In the literature addressing the impact of hull deformation on the alignment of the ship’s propulsion shaft, some works focus on hull loading conditions. Other works analyze the impact of weather conditions, primarily considering the amplitude and frequency of waves encountered by the ship. The structure and purpose of the ship, such as tankers, bulk carriers, and container ships, also have a significant influence.

To analyze the influence of bending vibrations in the propulsion shaft on the assessment of fatigue life dominated by torsional vibrations, an additional static bending analysis was performed.

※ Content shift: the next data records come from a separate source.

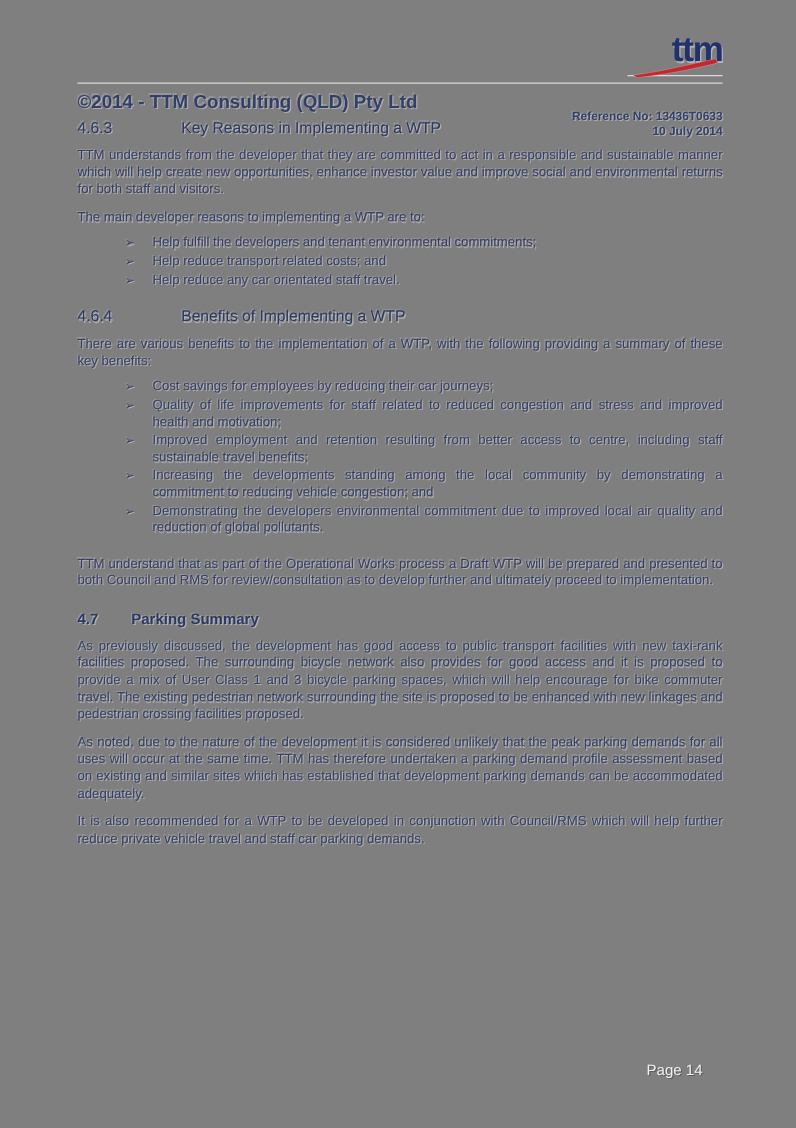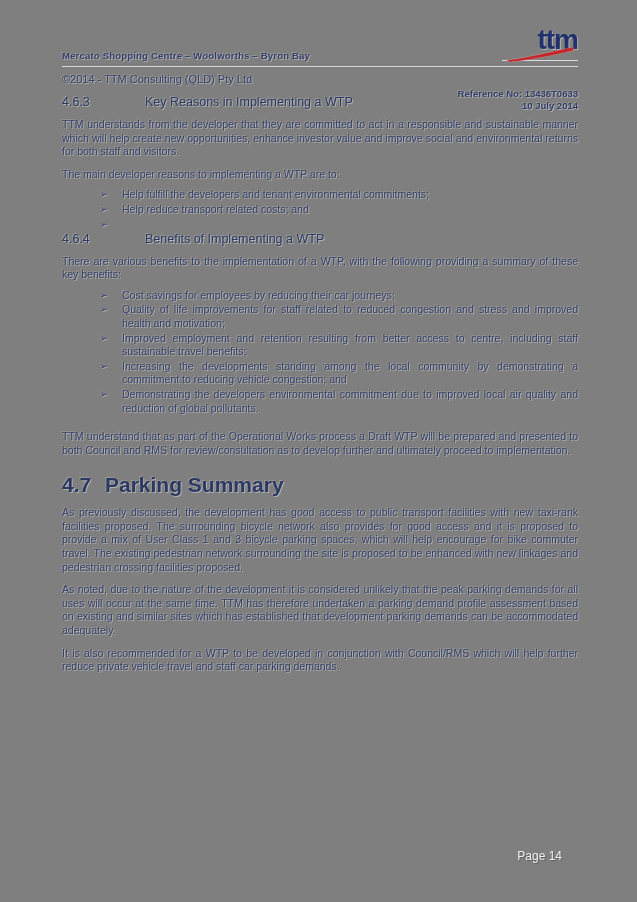--- a/index.html
+++ b/index.html
@@ -25,21 +25,21 @@
   .doc-title{
     position:absolute;left:62px;top:50px;width:400px;
     font-size:9.5px;font-weight:bold;letter-spacing:.2px;
   }
   .header-rule{
     position:absolute;left:62px;top:66px;width:516px;height:1px;
     background:rgba(238,238,238,.8);
   }
   .copyright{
     position:absolute;left:62px;top:73px;width:300px;
-    font-size:11px;font-weight:normal;
+    font-size:15px;font-weight:bold;
   }
   .ref-block{
     position:absolute;right:59px;top:88px;width:220px;
     text-align:right;font-size:9.5px;font-weight:bold;line-height:12px;
   }
   .logo{
     position:absolute;right:59px;top:28px;width:76px;text-align:right;
   }
   .logo-text{
     font-size:28px;font-weight:bold;letter-spacing:-1px;line-height:24px;
@@ -50,21 +50,21 @@
   .logo-underline{display:block;margin-top:-2px;height:1px;background:rgba(235,235,235,.85);}
 
   
   .content{position:absolute;left:62px;top:95px;width:516px;}
 
   h3.sec{
     margin:0 0 9px 0;font-size:12.5px;font-weight:normal;display:flex;
   }
   h3.sec .num{width:83px;flex:none;}
   h2.sec{
-    margin:16px 0 9px 0;font-size:21px;font-weight:bold;display:flex;
+    margin:16px 0 9px 0;font-size:12px;font-weight:bold;display:flex;
   }
   h2.sec .num{width:43px;flex:none;}
 
   p.body{
     margin:0 0 9px 0;font-size:10.5px;line-height:13.6px;text-align:justify;
   }
   p.lead{margin:0 0 7px 0;}
 
   ul.arrows{list-style:none;margin:0 0 15px 0;padding:0;}
   ul.arrows li{
@@ -81,21 +81,20 @@
     position:absolute;right:75px;top:849px;
     font-size:12px;font-weight:normal;color:#efefef;
     text-shadow:1px 1px 0 rgba(70,70,70,.55);
   }
 </style>
 </head>
 <body>
 
 <div class="page">
 
-  <div class="doc-title txt">Mercato Shopping Centre – Woolworths – Byron Bay</div>
   <div class="header-rule"></div>
   <div class="copyright txt">©2014 - TTM Consulting (QLD) Pty Ltd</div>
   <div class="ref-block txt">
     <div>Reference No: 13436T0633</div>
     <div>10 July 2014</div>
   </div>
 
   <div class="logo">
     <span class="logo-text">ttm</span>
     <svg class="logo-swoosh" viewBox="0 0 80 18" xmlns="http://www.w3.org/2000/svg">
@@ -116,20 +115,21 @@
       <li class="txt">
         <span class="marker hd">➢</span>
         <span>Help fulfill the developers and tenant environmental commitments;</span>
       </li>
       <li class="txt">
         <span class="marker hd">➢</span>
         <span>Help reduce transport related costs; and</span>
       </li>
       <li class="txt">
         <span class="marker hd">➢</span>
+        <span>Help reduce any car orientated staff travel.</span>
       </li>
     </ul>
 
     <h3 class="sec hd gap-top">
       <span class="num">4.6.4</span>
       <span>Benefits of Implementing a WTP</span>
     </h3>
     <p class="body lead txt">There are various benefits to the implementation of a WTP, with the following providing a summary of these key benefits:</p>
     <ul class="arrows">
       <li class="txt">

It is assumed that the lateral deflections of the shaft are small, justifying a separate, uncoupled analysis of torsional vibrations and a static analysis of the bending deformation of the propulsion shaft.

According to American Bureau of Shipping (ABS) [13], the impact of hull girder deformation on shaft line alignment varies significantly across different ship categories, such as tankers, bulk carriers, and container ships. The ship’s size and the stiffness ratio between the shafting and the hull girder also play a crucial role. Therefore, four bearing offset cases described in the literature [5,6,8,17], were selected and adapted for a 20,000 DWT ship,

Table 4. Loading conditions.

Loading Condition	Bearing Offsets, mm
LC1
LC2
LC3
LC4

. These configurations represent the final outcomes of the applied shaft alignment methodology, considering the influence of the ship’s hull loading conditions (ballast or loaded). It is important to note that the actual bearing offset achieved is a result of the classification societies’ requirements, established shipyard practices, and alignment optimization based on the ship’s most common operational loading condition.

A static analysis was performed in Ansys Mechanical 2024R2. The model consisted of 27 beam elements. Bearing offsets were defined using the Ansys displacement boundary condition, while standard gravity was applied to the beams and additionally added point/lumped masses.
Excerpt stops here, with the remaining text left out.